Relevant studies have shown that bioretention design parameters significantly affect the hydrologic performance of the facility (Sun et al. 2011; Tang et al. 2015; Li et al. 2016). Li et al. (2009) found that bioretention showed good performance at reducing peak flow and total runoff volume. Furthermore, the larger the media layer depth, the greater the amount of water infiltration and evapotranspiration, and the closer it approached the LID goal. Sun & Wei (2011) showed that a larger bioretention area led to a greater runoff reduction rate and groundwater recharge ratio, and shorter ponding duration. Yin et al. (2015) showed that bioretention basins with large particle filter media had a better infiltration capacity than those with traditional filter media, and significantly reduced the overflow volume and the ponding time. Brown et al. (2010) found that a larger saturated hydraulic conductivity of the native soil led to greater runoff reduction and groundwater recharge. However, current research is predominantly focused on determining the influence of single design parameters on the hydrologic performance of bioretention. A systematic study and comparative analysis of different design parameters on the water balance and runoff reduction rate is lacking. Moreover, most current studies are based on single rainfall events, ignoring the hydrologic performance of bioretention under long-term continuous rainfall.

The objectives of the present study are to investigate the influence of major bioretention design parameters on water balance and runoff reduction rate under typical annual rainfall in an expressway service area, and establish the relationship between runoff reduction rate and these parameters in order to provide a theoretical reference for future bioretention design.

BIORETENTION STRUCTURAL DESIGN

Bioretention basins generally consist of a surface ponding area, a mulch layer, a planting soil layer, a gravel layer, and an underdrain (MOHURD 2014). The bioretention system should have a dispersed distribution and not be too large, typically 5–10% of the overall drainage area.

The ponding area is located on the surface of the basin and acts as a temporary storage of rainwater runoff. The depth is determined according to plant flood tolerance and soil permeability, usually ranging from 200 cm to 300 cm. When ponding exceeds the maximum depth of the ponding area, runoff will flow out through the overflow outlet located on the surface.

The mulch layer is located at the top of the bioretention basin, and typically consists of fresh broken bark. The depth is typically 50–100 mm. This layer can effectively adsorb and trap most of the heavy metals and some organic pollutants present in rainwater runoff, and can act as a carrier for the growth of microorganisms and also prevent soil erosion.

The planting soil layer can provide water and nutrients for plant growth, and often consists of highly permeable sandy soils. The thickness of the layer is determined according to plant type and water quality requirement (generally 250–1,200 mm). The soil layer contains many types of microorganisms, which can promote the decomposition of organic compounds. Clay particles in the soil can effectively adsorb heavy metals, nutrients, hydrocarbons, and other pollutants present in rainwater runoff.
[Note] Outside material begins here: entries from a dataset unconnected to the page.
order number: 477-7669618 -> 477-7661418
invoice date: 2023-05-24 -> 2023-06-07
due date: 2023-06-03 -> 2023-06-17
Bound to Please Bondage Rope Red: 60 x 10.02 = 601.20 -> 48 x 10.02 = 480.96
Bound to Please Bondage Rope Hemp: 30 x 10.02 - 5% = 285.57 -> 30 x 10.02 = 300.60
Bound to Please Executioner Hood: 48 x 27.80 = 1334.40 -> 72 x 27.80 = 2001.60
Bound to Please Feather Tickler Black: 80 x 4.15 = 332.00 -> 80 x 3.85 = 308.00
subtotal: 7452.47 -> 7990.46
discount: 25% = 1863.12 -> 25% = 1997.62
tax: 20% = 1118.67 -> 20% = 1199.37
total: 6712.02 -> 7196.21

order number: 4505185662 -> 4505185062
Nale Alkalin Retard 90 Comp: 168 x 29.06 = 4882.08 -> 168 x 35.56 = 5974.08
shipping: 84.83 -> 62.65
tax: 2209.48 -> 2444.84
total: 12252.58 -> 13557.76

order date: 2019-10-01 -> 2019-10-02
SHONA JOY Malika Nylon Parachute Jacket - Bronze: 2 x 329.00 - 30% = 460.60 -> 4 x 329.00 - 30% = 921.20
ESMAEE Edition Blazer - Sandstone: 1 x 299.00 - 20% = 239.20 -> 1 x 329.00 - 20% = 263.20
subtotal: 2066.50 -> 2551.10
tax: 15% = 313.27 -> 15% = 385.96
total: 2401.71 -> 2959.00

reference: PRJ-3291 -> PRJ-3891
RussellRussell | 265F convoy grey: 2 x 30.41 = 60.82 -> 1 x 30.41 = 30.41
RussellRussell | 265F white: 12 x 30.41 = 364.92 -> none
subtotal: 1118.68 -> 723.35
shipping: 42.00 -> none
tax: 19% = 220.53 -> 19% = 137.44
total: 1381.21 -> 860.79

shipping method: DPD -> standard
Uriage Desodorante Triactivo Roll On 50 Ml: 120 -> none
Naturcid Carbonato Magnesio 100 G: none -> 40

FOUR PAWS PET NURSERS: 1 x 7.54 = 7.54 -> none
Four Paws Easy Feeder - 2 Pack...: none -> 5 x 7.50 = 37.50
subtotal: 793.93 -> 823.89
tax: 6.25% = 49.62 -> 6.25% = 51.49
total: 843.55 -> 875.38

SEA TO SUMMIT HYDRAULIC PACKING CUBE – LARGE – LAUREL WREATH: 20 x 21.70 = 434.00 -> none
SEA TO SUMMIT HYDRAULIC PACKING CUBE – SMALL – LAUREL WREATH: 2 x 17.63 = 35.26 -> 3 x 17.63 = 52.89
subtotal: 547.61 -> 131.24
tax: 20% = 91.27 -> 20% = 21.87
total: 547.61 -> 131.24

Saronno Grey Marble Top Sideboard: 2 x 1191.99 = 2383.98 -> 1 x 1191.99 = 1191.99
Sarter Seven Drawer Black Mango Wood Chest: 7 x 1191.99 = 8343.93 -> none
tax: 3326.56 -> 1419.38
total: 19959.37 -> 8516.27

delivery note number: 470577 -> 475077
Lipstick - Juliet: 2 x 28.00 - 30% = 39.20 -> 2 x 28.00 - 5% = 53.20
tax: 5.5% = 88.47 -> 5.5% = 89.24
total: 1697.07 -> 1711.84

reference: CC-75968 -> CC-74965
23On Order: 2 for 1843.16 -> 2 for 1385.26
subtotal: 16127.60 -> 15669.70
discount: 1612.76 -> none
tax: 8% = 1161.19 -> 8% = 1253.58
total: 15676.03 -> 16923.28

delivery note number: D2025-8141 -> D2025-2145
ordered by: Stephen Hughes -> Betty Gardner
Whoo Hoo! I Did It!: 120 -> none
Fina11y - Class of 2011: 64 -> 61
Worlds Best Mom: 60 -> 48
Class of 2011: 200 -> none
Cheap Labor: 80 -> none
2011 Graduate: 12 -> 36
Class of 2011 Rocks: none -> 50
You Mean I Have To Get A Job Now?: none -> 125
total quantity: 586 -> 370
The gravel layer is located at the bottom of the bioretention basin, at a depth of typically 250–300 mm; it is highly porous, and with a particle size of 5–20 mm. Its main function is to temporarily collect and store some of the rainwater infiltrating into the facility.

The underdrain is wrapped in the gravel layer, and its diameter is typically 100–150 mm. Its role is to strengthen the drainage capacity of the facility to ensure timely removal of water. When the native soil under the basin meets certain permeability requirements (greater than 1.32 cm/h), the underdrain does not need to be installed (PGC 2007).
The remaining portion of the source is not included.